Ironically, in trying to break free from the control of nature, we give nature full control over us, thus abolishing in the end not nature but man. Had we remembered the imago Dei, we would have safeguarded all that makes us human by remaining within the protective limits of the Tao. Had we remembered that we are fallen, we would have realized the folly, the futility, of trying to perfect ourselves in our current state.

Cruel N.I.C.E. Guys

To drive home the prophetic warning of The Abolition of Man, Lewis climaxed his Ransom Trilogy with a third novel that fictionalizes what might happen if a group of Conditioners cut off from the Tao attempted to enact their anti-human utopian plans. In Lewis’s tale, the National Institute for Coordinated Experiments (N.I.C.E.!) seeks to use science to establish an efficient, technocratic, omnicompetent state. As a symbol of their aspirations, they find a way to preserve the decapitated head of a criminal. They dub their creation the Head and take orders from it, unaware that the Head is not controlled by the dead brain of the criminal but by demons.

In chapter 3 of The Abolition of Man, Lewis reminds his readers that the rise of magic during the Renaissance was a twin not of the church but of the simultaneous rise of science. Both endeavors, Lewis argues, proceeded from the same desire to control nature and force her to do man’s bidding, no matter the cost. In That Hideous Strength, N.I.C.E.’s efforts to control and remake man take them outside of the Tao, and, by so doing, leave them open to demonic forces.

In the story, the protagonist, Mark, is given a career opportunity with the insidious institution. As he is drawn deeper into N.I.C.E., he realizes that to be a Conditioner himself he will have to bow down to the Head. To help relieve him of any superstitious qualms he might have about pledging his allegiance to a scientific/demonic idol, he is thrown into a lopsided room filled with architectural features and works of art that are deliberately twisted, deceptive, and nihilistic. The intent is to cause Mark to give up on any fixed, transcendent moral, philosophical, or aesthetic standards that might strengthen him against sacrificing his true nature to the blasphemous, evil ugliness of the Head.

But when they force him to confront the room, something happens that the leaders of N.I.C.E. did not foresee.

The built and painted perversity of this room had the effect of making [Mark] aware, as he had never been aware before, of this room’s opposite. As the desert first teaches men to love water, or as absence first reveals affection, there rose up against this background of the sour and the crooked some kind of vision of the sweet and the straight. Something else — something he vaguely called the “Normal” — apparently existed. He had never thought about it before. But there it was — solid, massive, with a shape of its own, almost like something you could touch, or eat, or fall in love with. (Chapter 14)

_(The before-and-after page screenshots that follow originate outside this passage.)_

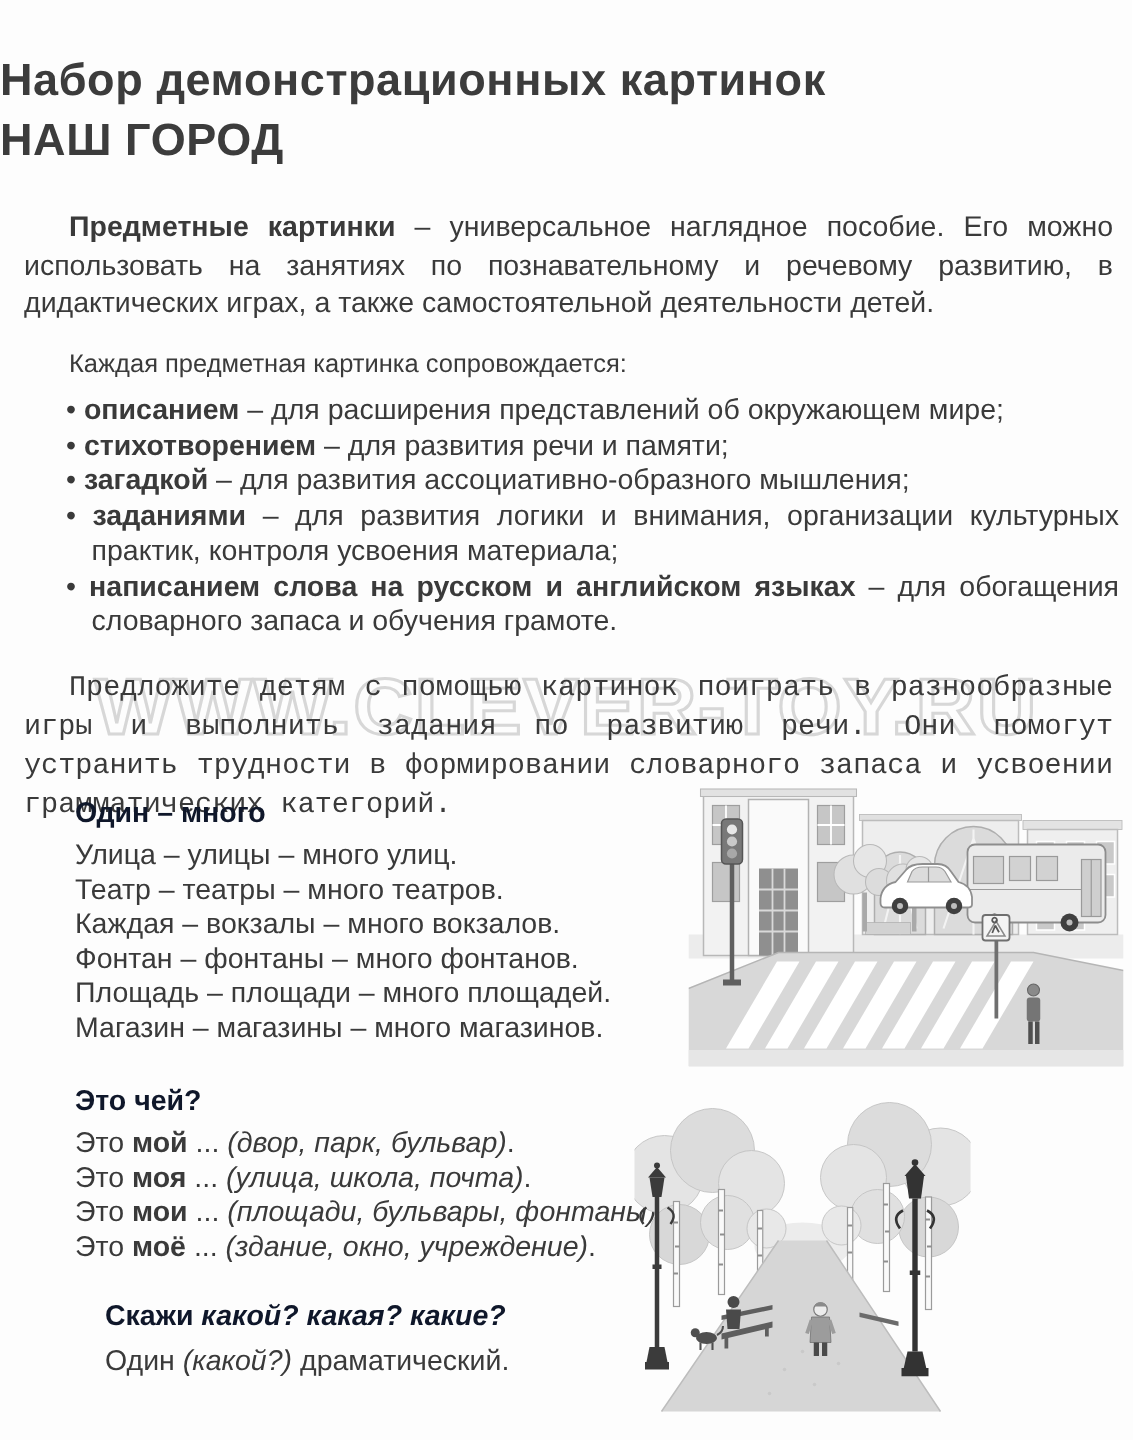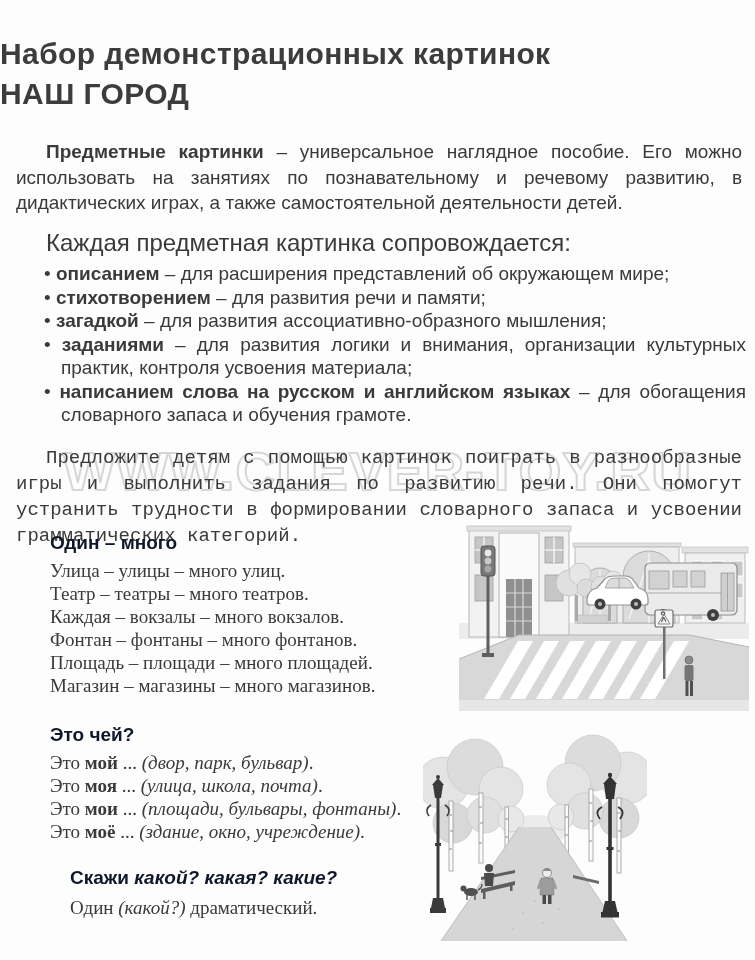--- a/index.html
+++ b/index.html
@@ -21,7 +21,7 @@
   }
   .intro { top:139px; }
   .features-heading {
-    position:absolute; top:231px; left:46px; margin:0; font-size:24px; line-height:24px;
+    position:absolute; top:231px; left:46px; margin:0; font-size:17px; line-height:24px;
   }
   .features {
     position:absolute; top:258px; left:40px; width:702px; margin:4px; padding:0;

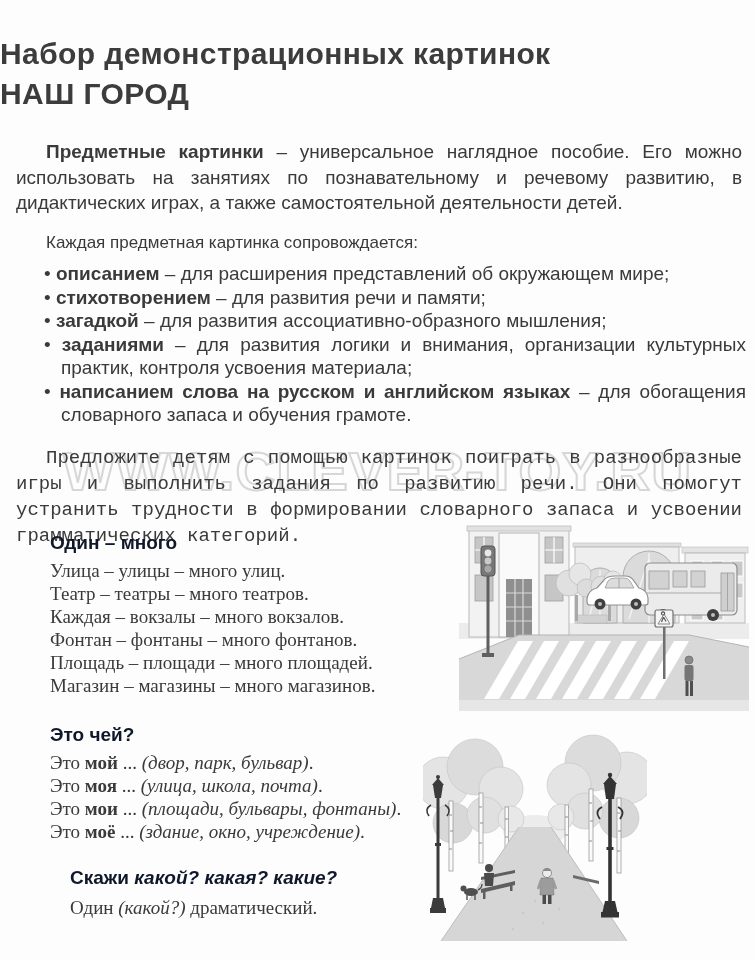--- a/index.html
+++ b/index.html
@@ -39,7 +39,7 @@
   }
   .sec { position:absolute; left:50px; font-size:19px; }
   .sec h2 { margin:0 0 5px 0; font-size:19px; line-height:23px; font-weight:700; color:#0f172a; }
-  .sec .line { line-height:23px;font-family:Liberation Serif, serif; }
+  .sec .line { line-height:23px; }
   .one-many { top:531px; }
   .whose { top:723px; }
   .say { top:866px;margin-left:20px; }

In the nick of time, he remembers who he is: not just Mark Studdock but a human being made in the image of God into whom the Creator has inscribed a conscience able to discern right from wrong, virtue from vice, rightness from perversion. As a result, his humanity is preserved by a reconnection with the Tao rather than abolished by a defiant rejection of all those rules, codes, and standards meant to protect him from the self-destructive rebellion of his sinful nature.

Seeing Through the Lopsided Room

Nearly every time someone turns on Netflix, goes to a Hollywood film, doomscrolls Facebook, watches a TikTok video, or attends his first semester at Harvard, Columbia, or Stanford, he risks being sucked into Lewis’s lopsided room: of having his Tao-based decency and common sense disrupted and turned on their head. Let us be thankful that Lewis’s Abolition of Man and Ransom Trilogy provide a vocabulary and a narrative for exposing the lies and madness of a world that, with one hand, puffs us up to the level of gods, and then, with the other, reduces us to animals.

We must neither surrender our inheritance as individuals of inherent value and worth nor forget that we are broken and easily led astray. The future of our society, our schools, and our individual souls depends on it.

Lewis proves this by lining up, in his lengthy appendix, the moral codes of a dozen different cultures from around the globe that embody the same basic understanding of ethical behavior.